Still sitting on the wheeled chair, Doug turned it around to face them.

“They’re waiting for instructions from Earthside,” he said. “This might take some time.”

“How much oxygen can they be carrying with them?” Anson wondered.

Doug said, “They’ve suffered a casualty. That changes everything. We’ve got to give them an honorable way out, something that they can take back Earthside with them to show that their mission hasn’t been a complete failure.”

“Why bother?” Joanna scoffed.

“Because otherwise, even if this troop leaves, Faure will just send another force, bigger and better prepared. Or maybe he’ll drop a few missiles on the solar farm, just to get our attention.”

“They’ll be out for blood next time.” Gordette agreed.

“Like they weren’t this time?” Anson shot back.

“What do you suggest, Doug?” Kris Cardenas asked.

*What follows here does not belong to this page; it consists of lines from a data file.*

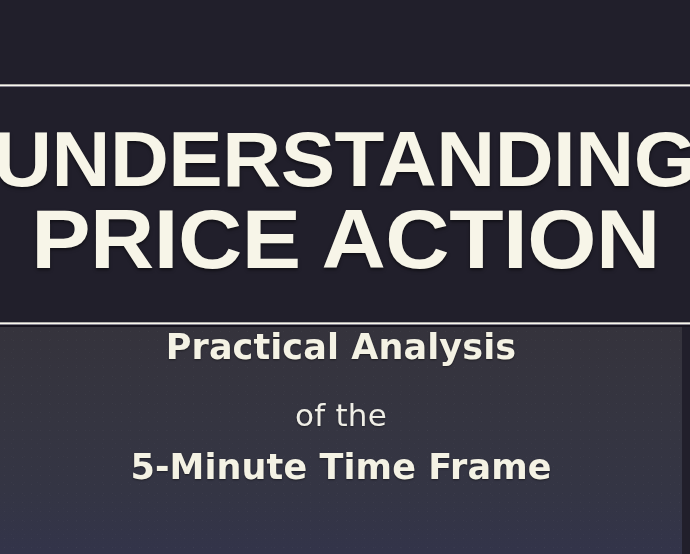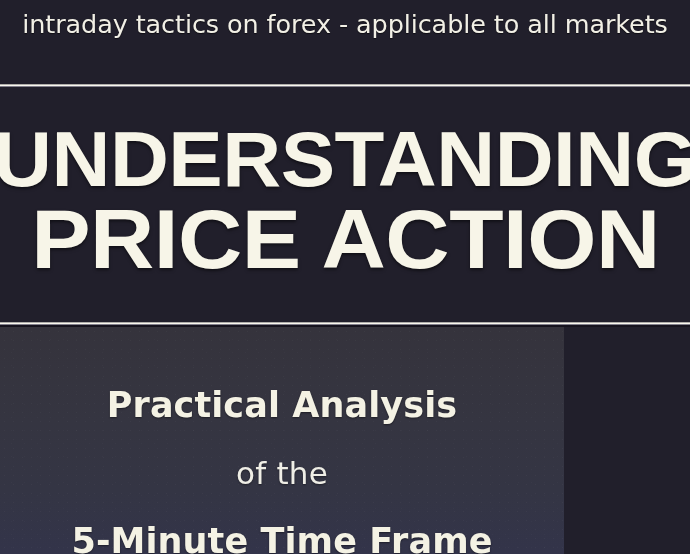--- a/index.html
+++ b/index.html
@@ -168,9 +168,6 @@
 
 <div id="cover">
 
-  <div class="band-tagline">
-    <div class="tagline">intraday tactics on forex  -  applicable to all markets</div>
-  </div>
 
   <div class="rule" id="rule-top"></div>
   <div class="rule-shadow" id="rule-top-sh"></div>

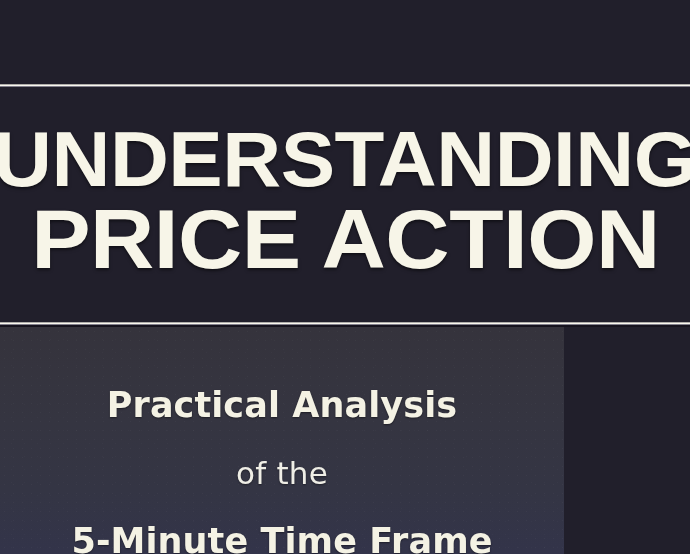--- a/index.html
+++ b/index.html
@@ -106,7 +106,7 @@
     position: absolute;
     left: 0;
     top: 327px;
-    width: 564px;
+    width: 682px;
     height: 227px;
     box-sizing: border-box;
     background:
@@ -119,7 +119,6 @@
     flex-direction: column;
     align-items: center;
     justify-content: flex-start;
-    padding-top: 58px;
   }
 
   

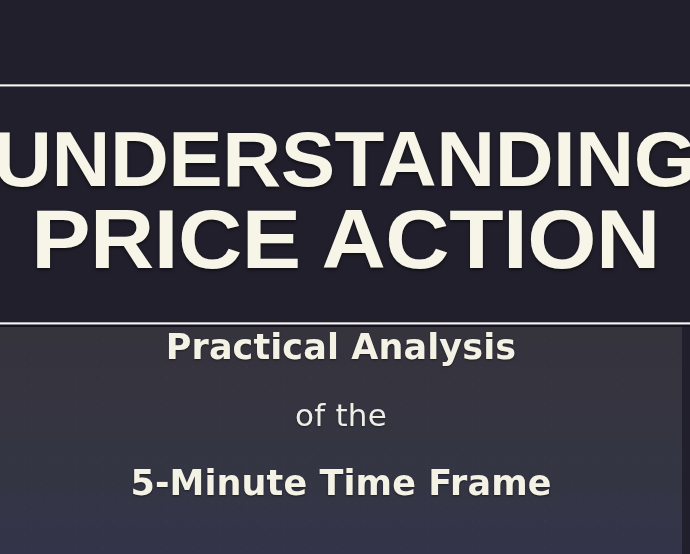--- a/index.html
+++ b/index.html
@@ -160,7 +160,7 @@
     text-shadow: 0 1px 2px rgba(0,0,0,0.4);
   }
 
-  #sub-line-3 { margin-top: 30px; }
+  #sub-line-3 { margin-top: 14px; }
 </style>
 </head>
 <body>

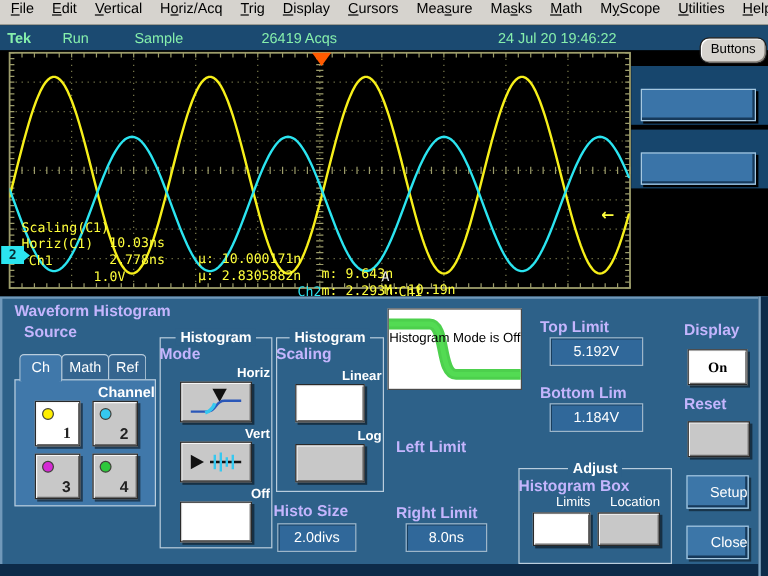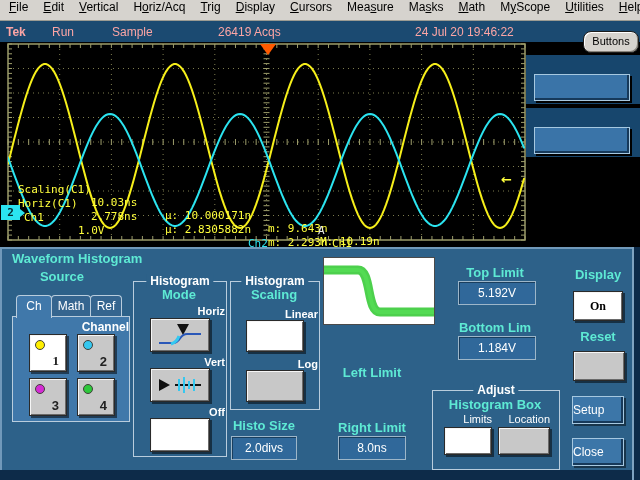--- a/index.html
+++ b/index.html
@@ -13,7 +13,7 @@
   .mi u{text-decoration:underline;}
   
   #statusbar{left:0;top:21px;width:640px;height:21px;background:#1b4a71;}
-  .st{position:absolute;top:4px;font-size:12px;color:#fca5a5;white-space:nowrap;}
+  .st{position:absolute;top:4px;font-size:12px;color:#86efac;white-space:nowrap;}
   
   #scope{left:0;top:42px;width:640px;height:205px;background:#000;}
   .scopetext{position:absolute;font:11px "DejaVu Sans Mono",monospace;color:#ffff3c;white-space:pre;}

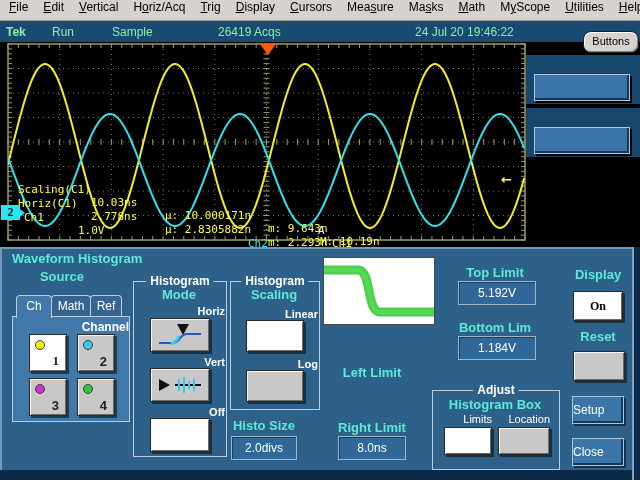--- a/index.html
+++ b/index.html
@@ -37,7 +37,7 @@
   
   #panel{left:0;top:247px;width:640px;height:233px;background:#2d6189;
          box-shadow:inset 2px 2px 0 rgba(170,200,225,.55), inset -1px 0 0 rgba(0,0,0,.3);}
-  .biglbl{position:absolute;font-weight:bold;font-size:13px;color:#5eead4;text-align:center;white-space:nowrap;}
+  .biglbl{position:absolute;font-weight:bold;font-size:13px;color:#c4b5fd;white-space:nowrap;}
   .smlbl{position:absolute;font-weight:bold;font-size:11px;color:#fff;text-align:right;white-space:nowrap;}
   .groupbox{position:absolute;border:1px solid #b9cddd;}
   .grouptitle{position:absolute;top:-8px;left:50%;transform:translateX(-50%);background:#2d6189;

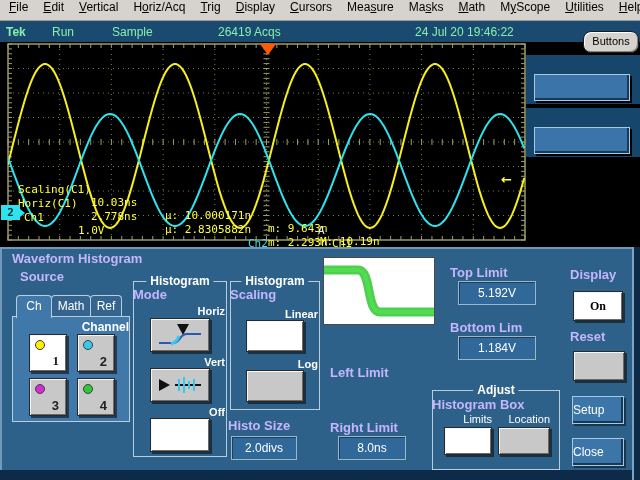--- a/index.html
+++ b/index.html
@@ -509,6 +509,7 @@
         <path d="M0,12 h34 c14,0 8,42 22,42 h54" stroke="#2ec82e" stroke-width="9" fill="none" opacity="0.85"></path>
         <path d="M0,12 h34 c14,0 8,42 22,42 h54" stroke="#55e055" stroke-width="4" fill="none" opacity="0.7"></path>
       </svg>
+      <div id="msgtext">Histogram Mode is Off</div>
     </div>
 
     <div class="biglbl" style="left:450px;top:18px;width:90px">Top Limit</div>

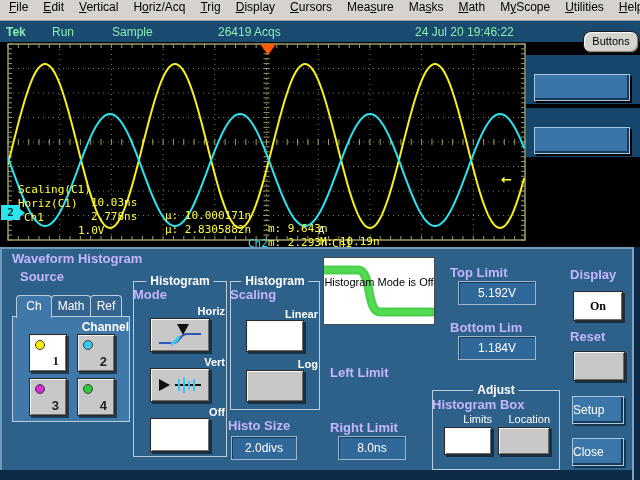--- a/index.html
+++ b/index.html
@@ -49,7 +49,7 @@
   .graybtn{background:#c8c8c8;}
   .whitebtn{background:#ffffff;font-family:Liberation Serif, serif;}
   .bluebtn{position:absolute;background:#3c76a8;border:1px solid #a6c8e0;color:#fff;font-size:12px;
-           text-align:left;box-shadow:inset -2px -2px 0 #16395a, 2px 2px 0 rgba(0,0,0,.45);}
+           text-align:right;box-shadow:inset -2px -2px 0 #16395a, 2px 2px 0 rgba(0,0,0,.45);}
   .tab{position:absolute;height:22px;border:1px solid #b9cddd;border-bottom:none;
        border-radius:4px 4px 0 0;color:#fff;font-size:12px;text-align:center;line-height:21px;}
   .tab-off{background:#35658f;}

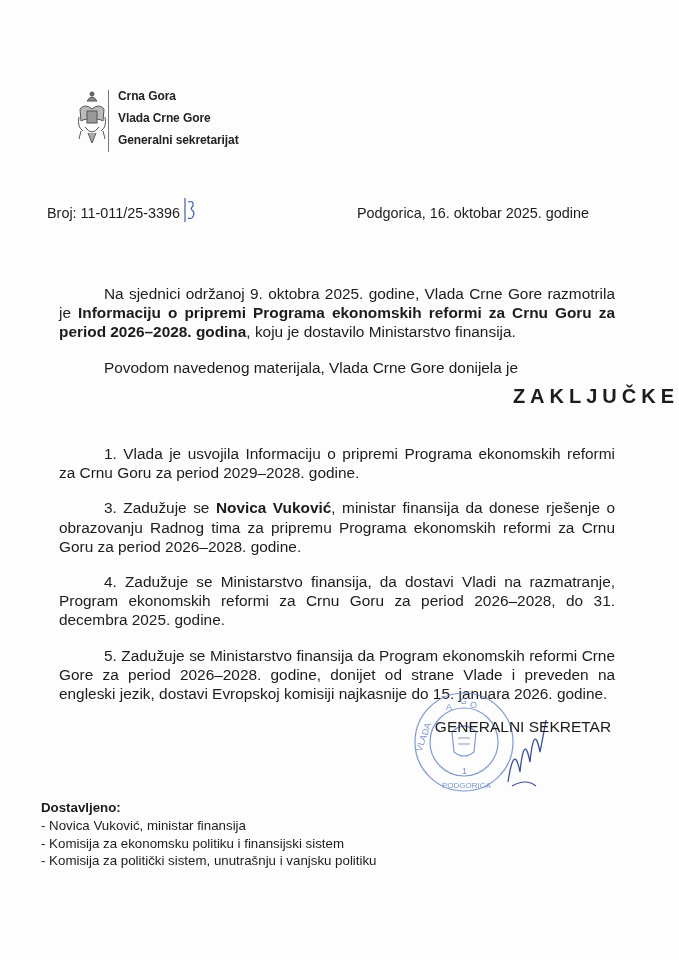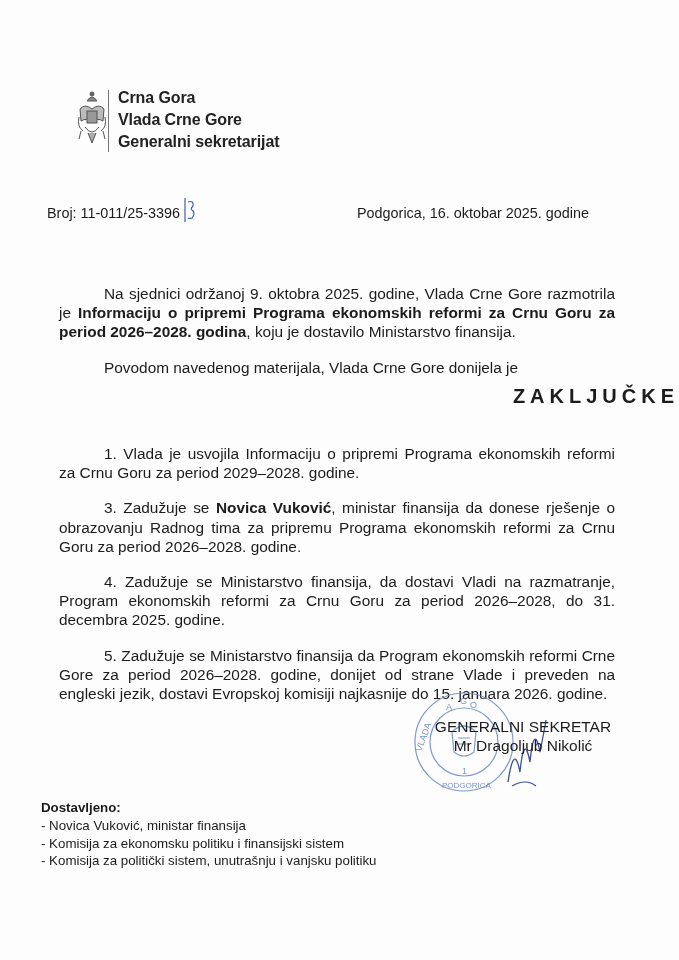--- a/index.html
+++ b/index.html
@@ -8,7 +8,7 @@
   .abs { position:absolute; }
   .crest { left:77px; top:87px; width:30px; height:66px; }
   .vline { left:108px; top:90px; width:1px; height:62px; background:#777; }
-  .head { left:118px; font-size:16px; font-weight:bold; color:#222; letter-spacing:-0.1px; }
+  .head { left:118px; font-size:12px; font-weight:bold; color:#222; letter-spacing:-0.1px; }
   .meta { font-size:14.4px; top:205px; }
   .handmark { left:183px; top:198px; width:16px; height:24px; }
   .para { left:43px; width:588px; font-size:15.4px; line-height:19.2px; text-align:justify; }

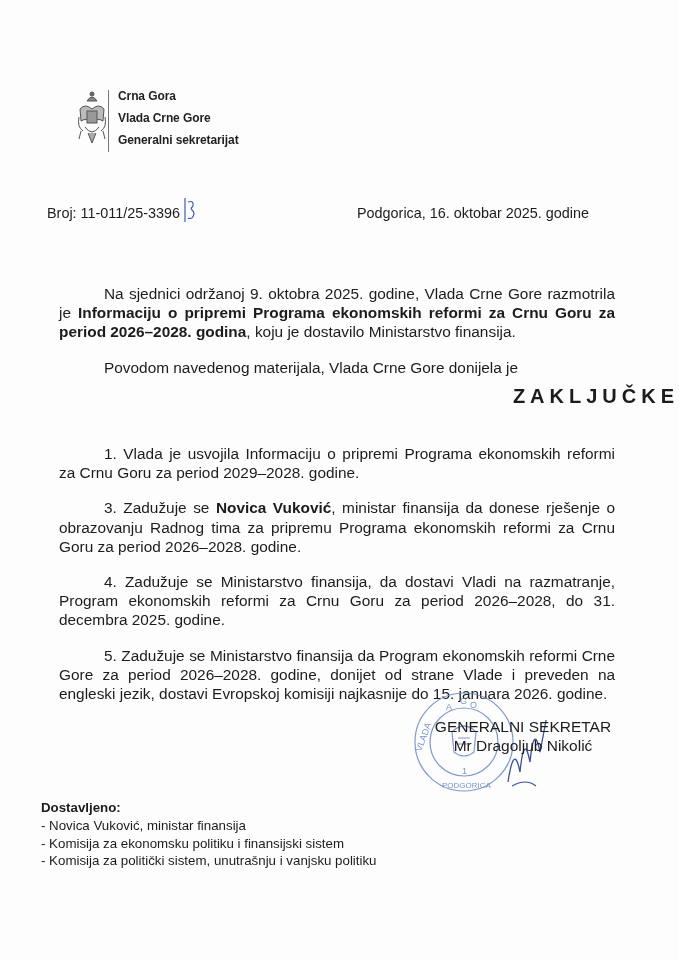--- a/index.html
+++ b/index.html
@@ -84,7 +84,6 @@
 
 <div class="abs sig">
   <div>GENERALNI SEKRETAR</div>
-  <div>Mr Dragoljub Nikolić</div>
 </div>
 
 <div class="abs dist">

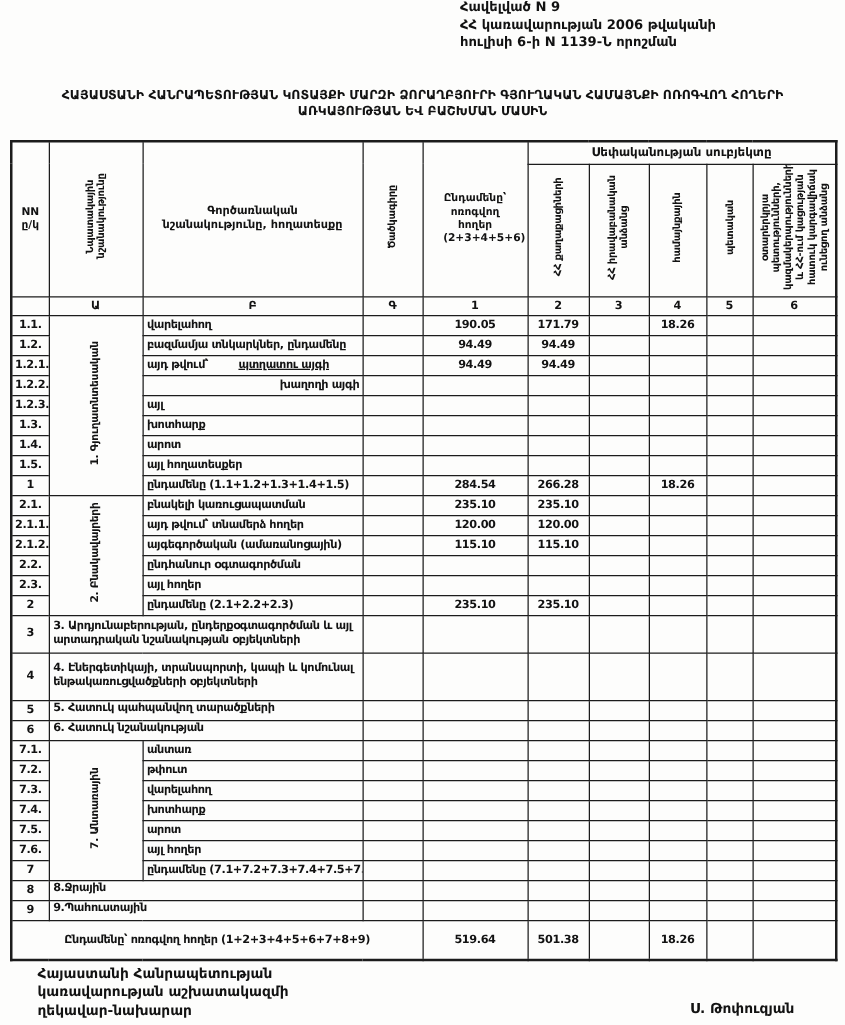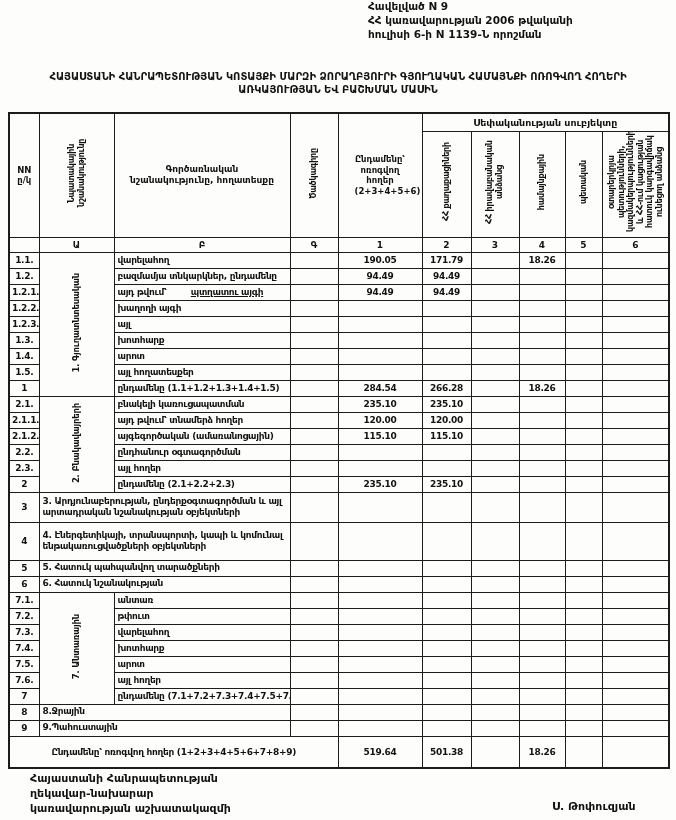--- a/index.html
+++ b/index.html
@@ -60,7 +60,7 @@
   td.nn   { text-align: center; font-size: 9px; letter-spacing: 0; }
   td.lbl  { text-align: left; padding-left: 3px; white-space: nowrap; }
   td.lbl.wrap { white-space: normal; line-height: 1.25; }
-  td.lbl.ctr { text-align: left; }
+  td.lbl.ctr { text-align: right; }
   td.lbl.split { display: table-cell; text-decoration: underline; }
   td.lbl .prefix { float: left; }
   td.lbl .center-lbl { display: block; text-align: center; }

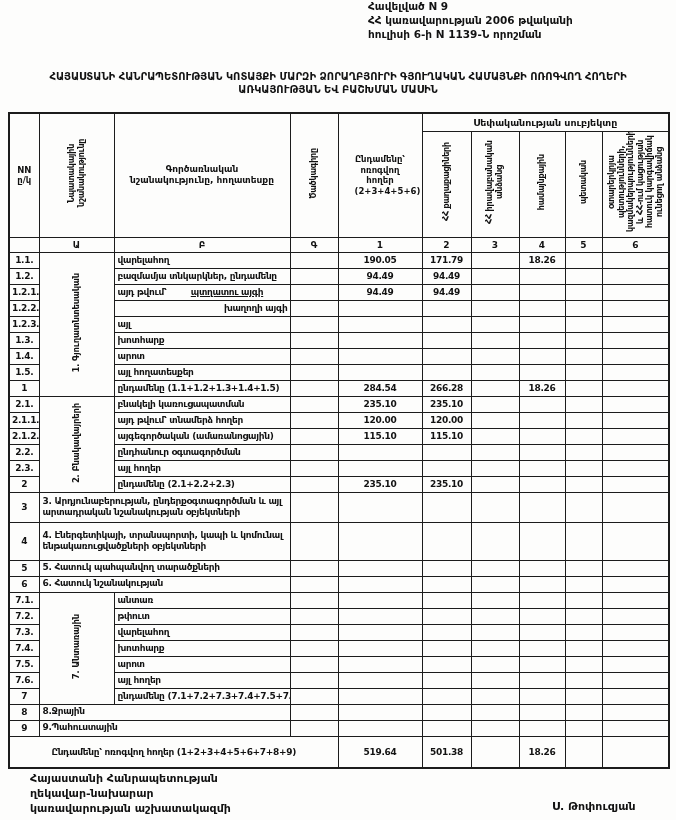--- a/index.html
+++ b/index.html
@@ -476,8 +476,8 @@
 
   <div class="sign-left">
     <div>Հայաստանի Հանրապետության</div>
+    <div>կառավարության աշխատակազմի</div>
     <div>ղեկավար-նախարար</div>
-    <div>կառավարության աշխատակազմի</div>
   </div>
   <div class="sign-right">Ս. Թոփուզյան</div>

Doug took a deep breath. He had been thinking about this for more than four days now. The first part of his plan had been accomplished: the Peacekeeper troops had been kept out of Moonbase. But it had cost the life of their captain. That raised the risks for all of them.

“When I read about the Cuban Missile Crisis of Nineteen sixty-two, I saw that the American president was willing to make some concessions, as long as he achieved his major objective, getting the Soviet missiles out of Cuba.”

“Ancient history!” Anson complained. “What’s that got to do with anything?”

Doug looked up at her and refrained from quoting Santayana. He saw that Brudnoy understood.

“We should be willing to give up something that we can do without, if the Peacekeepers agree to leave,” Doug said.

“But what do we have that we can give up?” Cardenas asked. “We can’t give up the nanomachines, and that’s what Faure’s after, isn’t it?”

“No,” said Doug. “From what he told you, Mom, he wants Moonbase to continue using nanomachines—under Yamagata’s control.”